Like a mother spider filling her egg sac with hundreds of tiny pearls, these stories are all waiting to hatch and find their own ways out into the world. I…I’m sorry, John. I know my manner is strange. I am strange now…different than what I was. But I only have these few moments with you, and I want to try to help you understand while I can.

These weavers, these Anansi, they don’t just dream up stories, they weave them into reality. They find places in the world—abandoned places, places of forgotten power, and they spin and spin and spin their webs until they have a world within the world. A place where they have the power of death and resurrection, of immorality and limitless change.

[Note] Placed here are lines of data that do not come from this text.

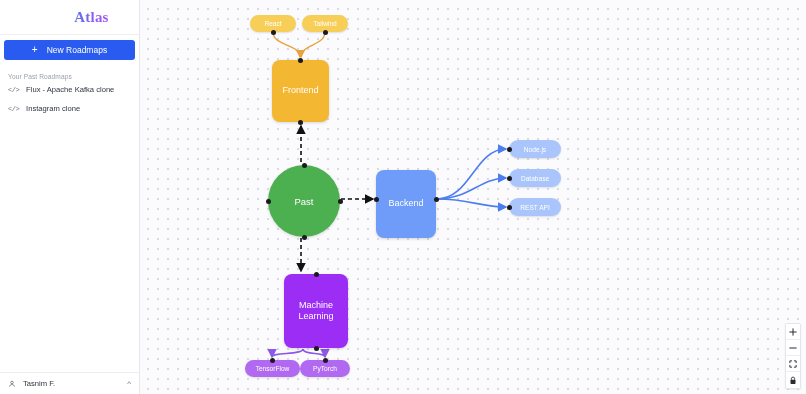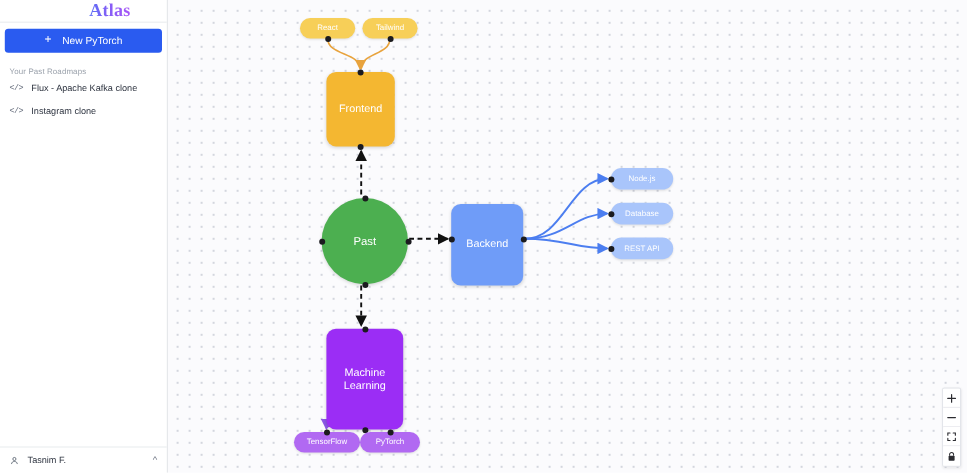"Atlas" #brand { height: 19px -> 35px }
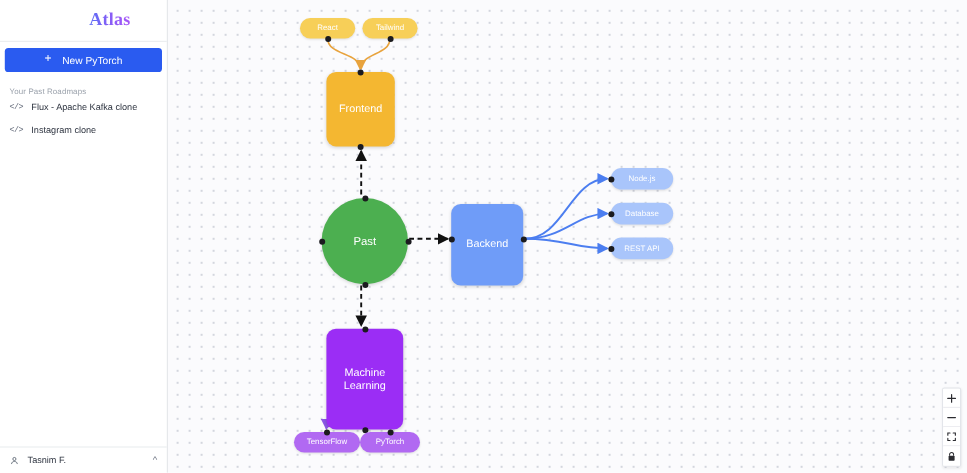"New PyTorch" span { text: PyTorch -> Roadmaps }
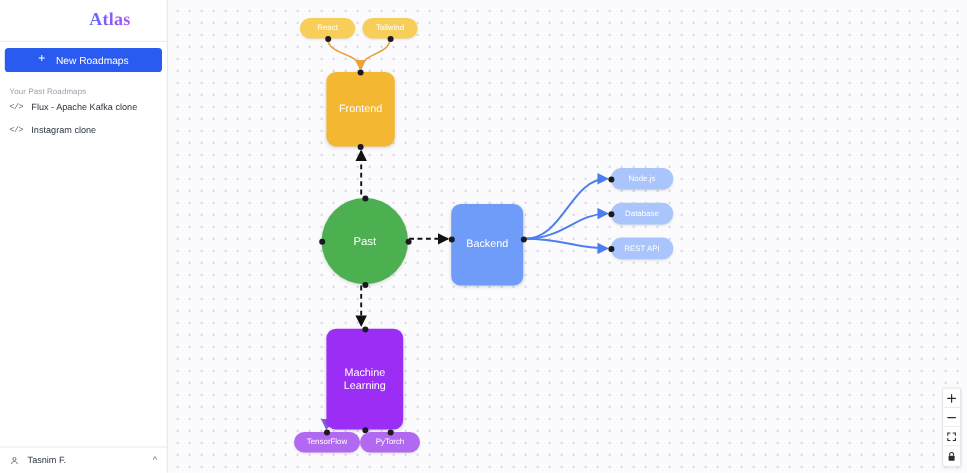"Machine Learning" div.node { height: 84px -> 74px; left: 132px -> 144px }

That’s how they do what they do. How you can be dead and then alive again, in one place and then another—none of it is a trick, not really. You really do burn, you really do drown. You really can become someone else entirely. It’s just that in their special places, they can reset and alter things as they like. Whatever the newest story calls for.

They have taken over this place, and over time they have drawn people in like flies. Most are just cattle to them—extras, they call them. Their roles are short-lived. Others, the rarer and more resilient ones, they keep around for a long time. Use them over and over in countless stories. They are the actors.

And then…well, as old as they are collectively, they don’t live forever. And so from time to time, they find someone that is not only suitable for being an actor, but has the potential to be enured. To be prepared to become one of them. It takes years, but…


“This isn’t the way to the men’s wing, Jenna.”

We spun around to find Swan was standing behind us, her body half in shadow. I’d expected to feel fear at her presence, but all I felt now was anger. A rat was gnawing at my belly, whispering that what I guessed was true, that what terrified me the most was lying just around the next bend in Jenna’s story.

“Fuck off and leave us alone. You don’t own us.”

Swan let out a tinkling laugh at my words. “Us. Which us would that be? We hand you paper masks to wear and you are fool enough to think they are your true face. For all you know, you’ve already been here for hundreds or thousands of years.”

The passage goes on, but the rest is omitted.